Déconstruire la méritocratie
Mon patron a fondé sa boite
seul et sans capital, et je ne doute pas que les premières années ont oblitéré
toute perspective de vie personnelle. Il emploie aujourd’hui cinq-cents
personnes, et se verse un salaire confortable mais raisonnable en récompense de son abnégation professionnelle et ses multiples bonnes
décisions.
Quant à son patrimoine, il est
passé de rien (à part son capital culturel) à des capitaux propres de 12M€ et une
entreprise valorisée au moins le double. Il fait ainsi partie du 0,1% le plus riche
de France. Pourquoi seulement lui, alors que dès son premier salarié, la réussite
est devenue un effort collectif ? Parce qu’on a décidé il y a 200 ans que la
meilleure source d’argent, c’est l’argent. Je m’explique.
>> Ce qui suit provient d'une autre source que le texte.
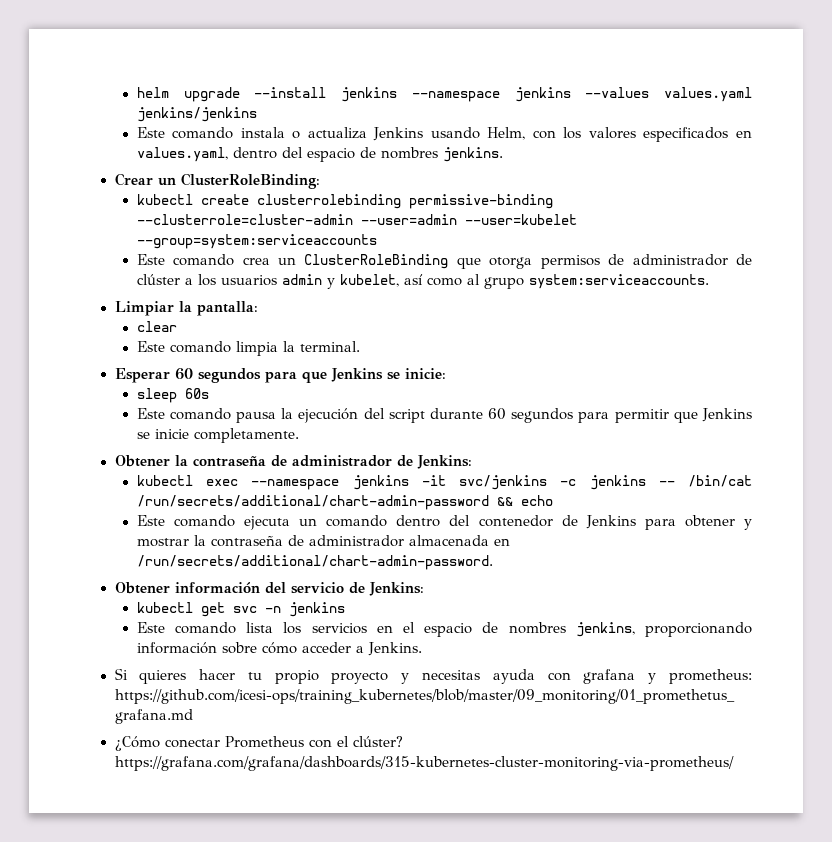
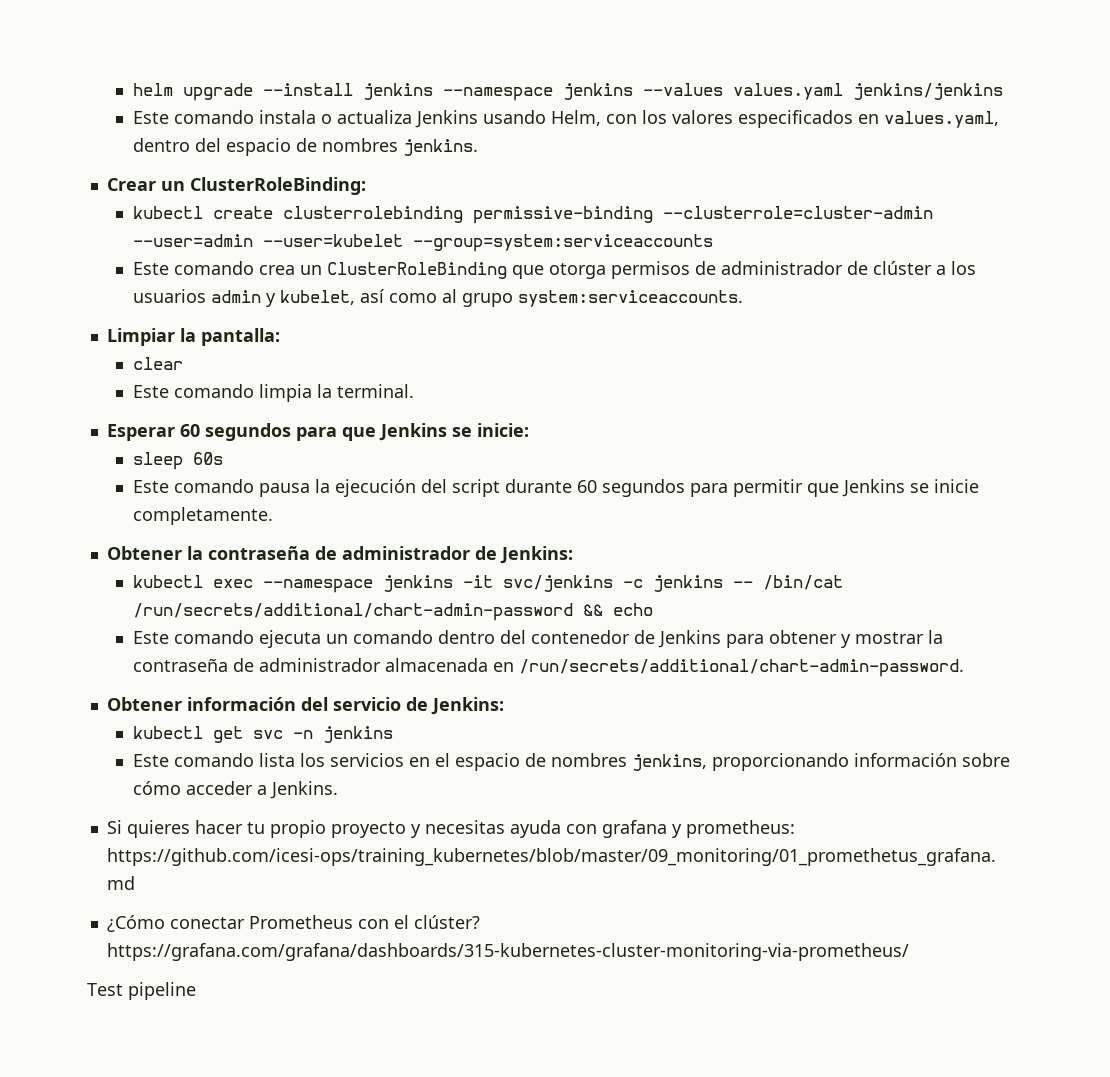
+ Test pipeline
Et je caricature. Pendant les dix
siècles du féodalisme, le 1% des plus puissants, c’était les nobles. Leur
mérite, c’était leur loyauté envers leur seigneur. Avant cela, le 1% des plus
puissants, c’était les plus violents chefs de guerre. Puis est arrivée la
Révolution Française, et cette superbe invention qu’est la Nation (mon avis sur
celle-ci ici
et là).
Rapidement, les nouveaux princes sont devenus les grands bourgeois.
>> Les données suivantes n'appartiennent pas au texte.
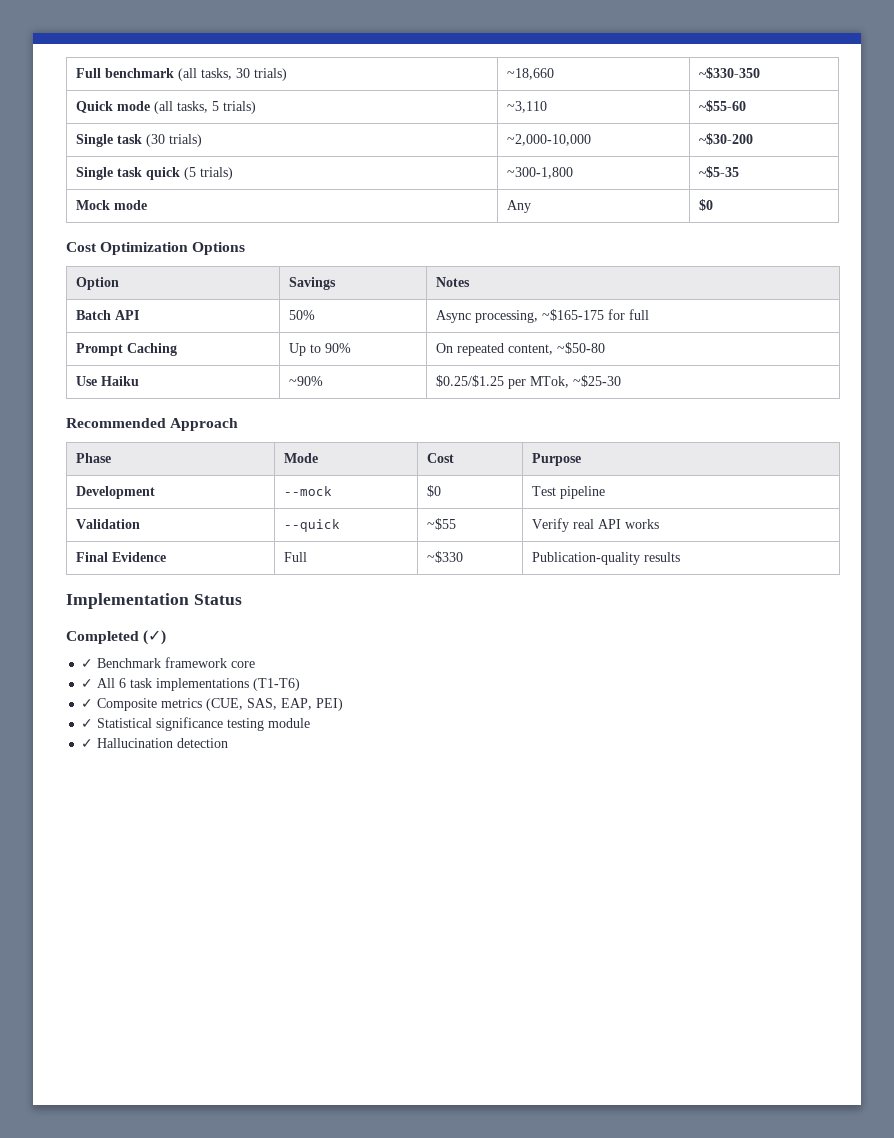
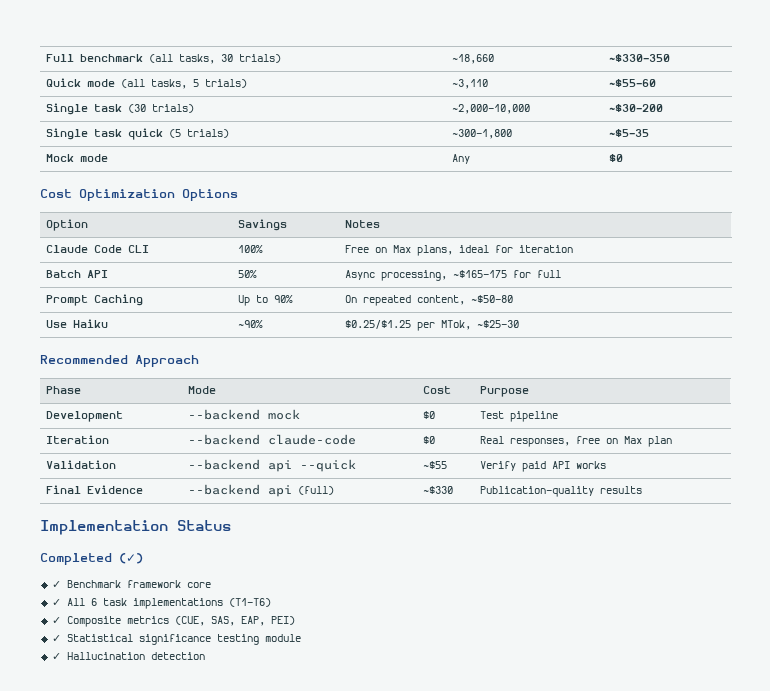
+ Claude Code CLI | 100% | Free on Max plans, ideal for iteration
- Development | --mock | $0 | Test pipeline
+ Development | --backend mock | $0 | Test pipeline
+ Iteration | --backend claude-code | $0 | Real responses, free on Max plan
- Validation | --quick | ~$55 | Verify real API works
+ Validation | --backend api --quick | ~$55 | Verify paid API works
- Final Evidence | Full | ~$330 | Publication-quality results
+ Final Evidence | --backend api (full) | ~$330 | Publication-quality results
C’est mieux, je vous l’accorde, que
la force physique et l'autocratie. Mais est-ce bien ? Est-ce
juste ? On parle beaucoup de la prise de risque des actionnaires. Mais
c’est oublier un détail : la responsabilité limitée. Depuis le Companies
Act de 1862, « la personnalité morale est distincte de la société, de
sorte que les créanciers d'une société insolvable ne peuvent poursuivre les
actionnaires de la société pour le paiement de dettes impayées ». Autrement
dit, le seul risque, c’est de ne pas récupérer sa mise de départ. Quant à la
responsabilité juridique, elle est portée par le dirigeant, pas les
actionnaires.
Reste la loi du plus fort : l’arène
est ouverte à tous (sous condition de capital culturel). Les règles du jeu sont
connues. Plutôt que de critiquer, faites comme eux. C’est mépriser l’infinie
diversité humaine, qui aspire à des choses si belles et si variées, alors que
notre société ne récompense que l’entreprenariat. C’est ignorer que souvent,
pour qu’une telle entreprise réussisse, il faut exploiter des ressources
humaines et naturelles. Les voici, les vrais mérites de l’actionnaire :
le peu d’imagination, et le peu de scrupules. Il est peut-être temps de
reconsidérer (à nouveau) ce qu’est le mérite.